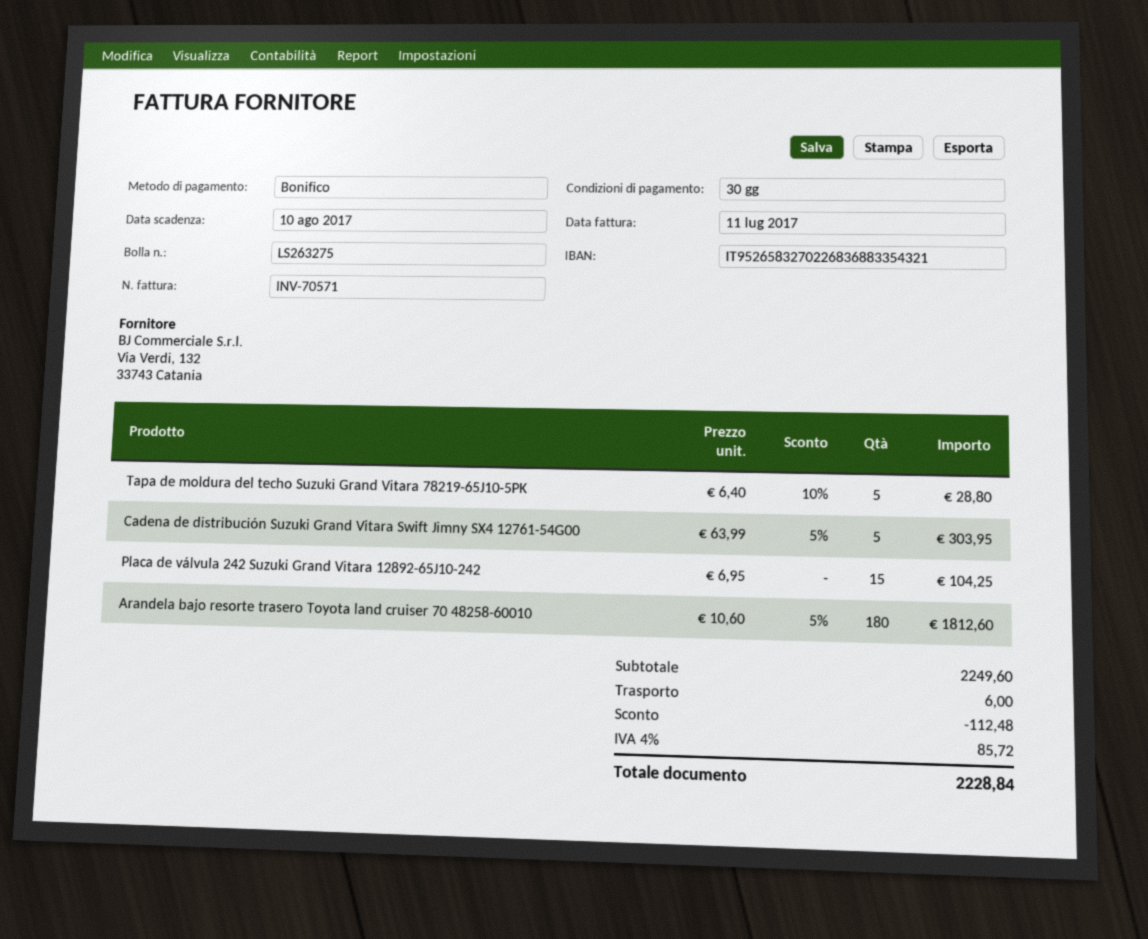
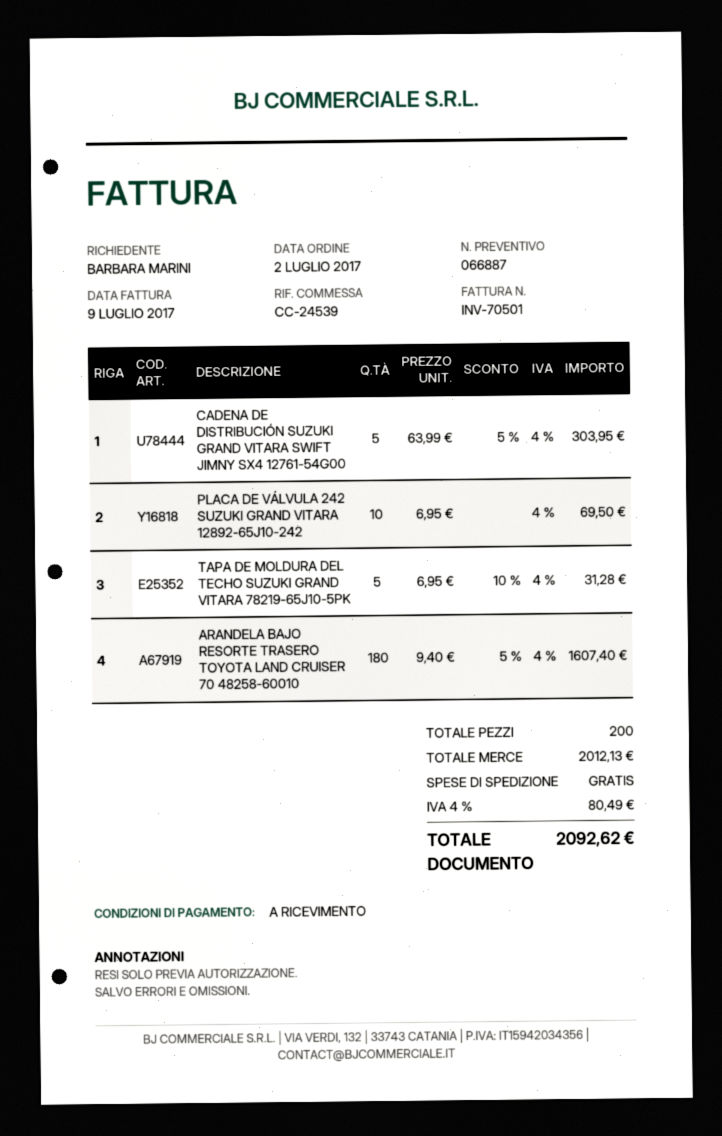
invoice number: INV-70571 -> INV-70501
invoice date: 2017-07-11 -> 2017-07-09
payment terms: 30 days -> on receipt
Tapa de moldura del techo Suzuki Grand Vitara 78219-65J10-5PK: 5 x 6.40 - 10% = 28.80 -> 5 x 6.95 - 10% = 31.28
Placa de válvula 242 Suzuki Grand Vitara 12892-65J10-242: 15 x 6.95 = 104.25 -> 10 x 6.95 = 69.50
Arandela bajo resorte trasero Toyota land cruiser 70 48258-60010: 180 x 10.60 - 5% = 1812.60 -> 180 x 9.40 - 5% = 1607.40
subtotal: 2249.60 -> 2012.13
discount: 112.48 -> none
shipping: 6.00 -> 0.00
tax: 4% = 85.72 -> 4% = 80.49
total: 2228.84 -> 2092.62

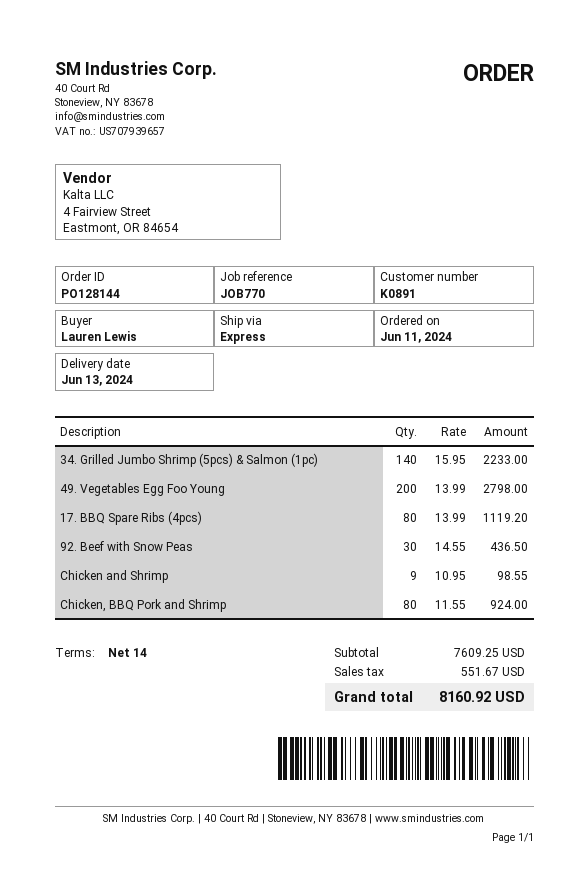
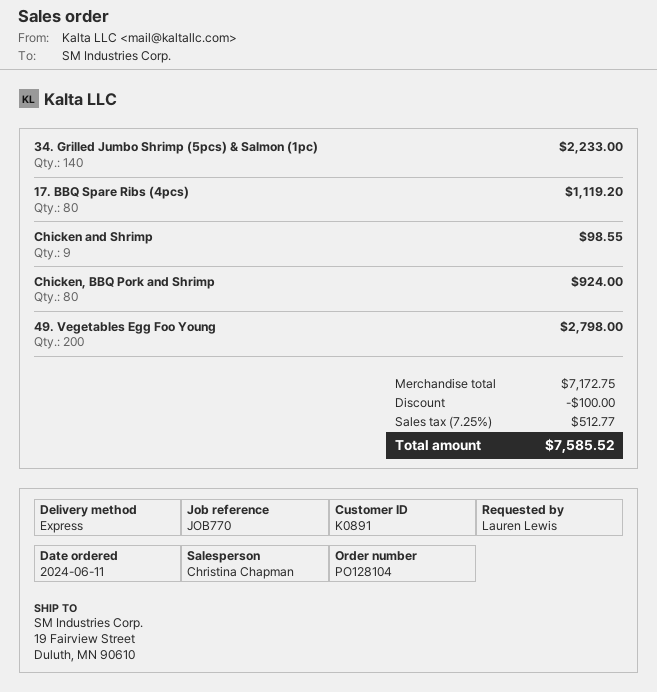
order number: PO128144 -> PO128104
92. Beef with Snow Peas: 30 for 436.50 -> none
subtotal: 7609.25 -> 7172.75
discount: none -> 100.00
tax: 551.67 -> 512.77
total: 8160.92 -> 7585.52

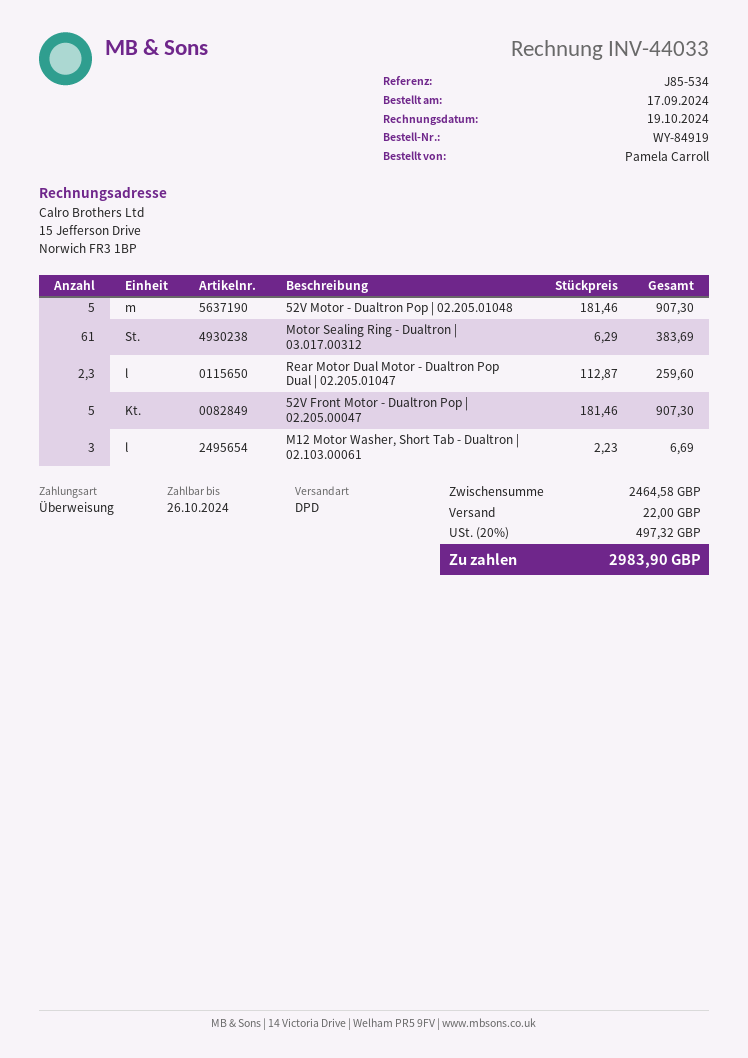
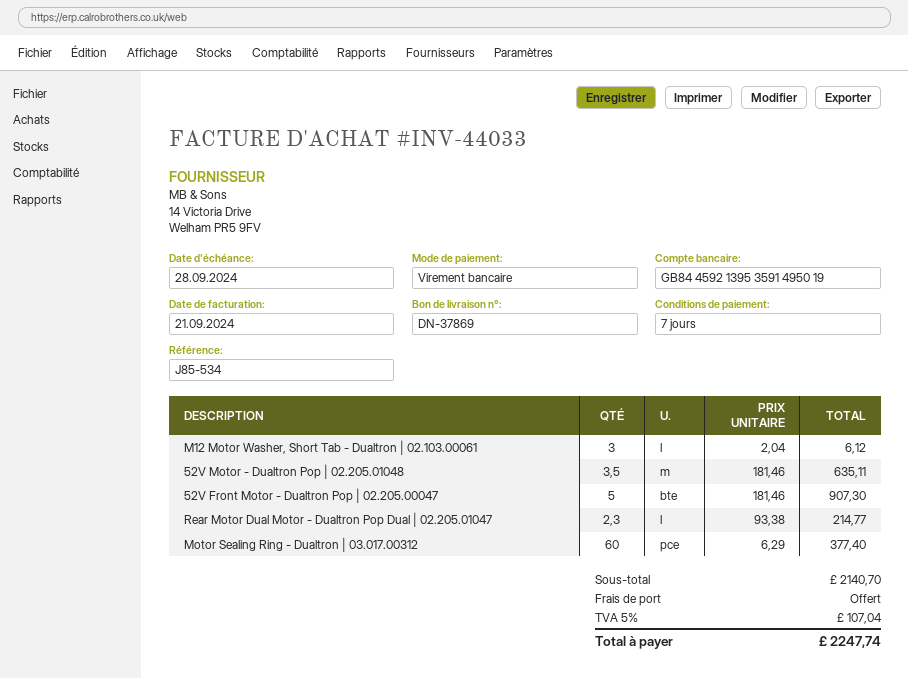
invoice date: 2024-10-19 -> 2024-09-21
due date: 2024-10-26 -> 2024-09-28
52V Motor - Dualtron Pop | 02.205.01048: 5 x 181.46 = 907.30 -> 3.5 x 181.46 = 635.11
Motor Sealing Ring - Dualtron | 03.017.00312: 61 x 6.29 = 383.69 -> 60 x 6.29 = 377.40
Rear Motor Dual Motor - Dualtron Pop Dual | 02.205.01047: 2.3 x 112.87 = 259.60 -> 2.3 x 93.38 = 214.77
M12 Motor Washer, Short Tab - Dualtron | 02.103.00061: 3 x 2.23 = 6.69 -> 3 x 2.04 = 6.12
subtotal: 2464.58 -> 2140.70
shipping: 22.00 -> 0.00
tax: 20% = 497.32 -> 5% = 107.04
total: 2983.90 -> 2247.74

TASK TO CARRY OUT.
Where a line of the records above holds the word "Suzuki", copy that line.

ANSWER AREA.
Tapa de moldura del techo Suzuki Grand Vitara 78219-65J10-5PK: 5 x 6.40 - 10% = 28.80 -> 5 x 6.95 - 10% = 31.28
Placa de válvula 242 Suzuki Grand Vitara 12892-65J10-242: 15 x 6.95 = 104.25 -> 10 x 6.95 = 69.50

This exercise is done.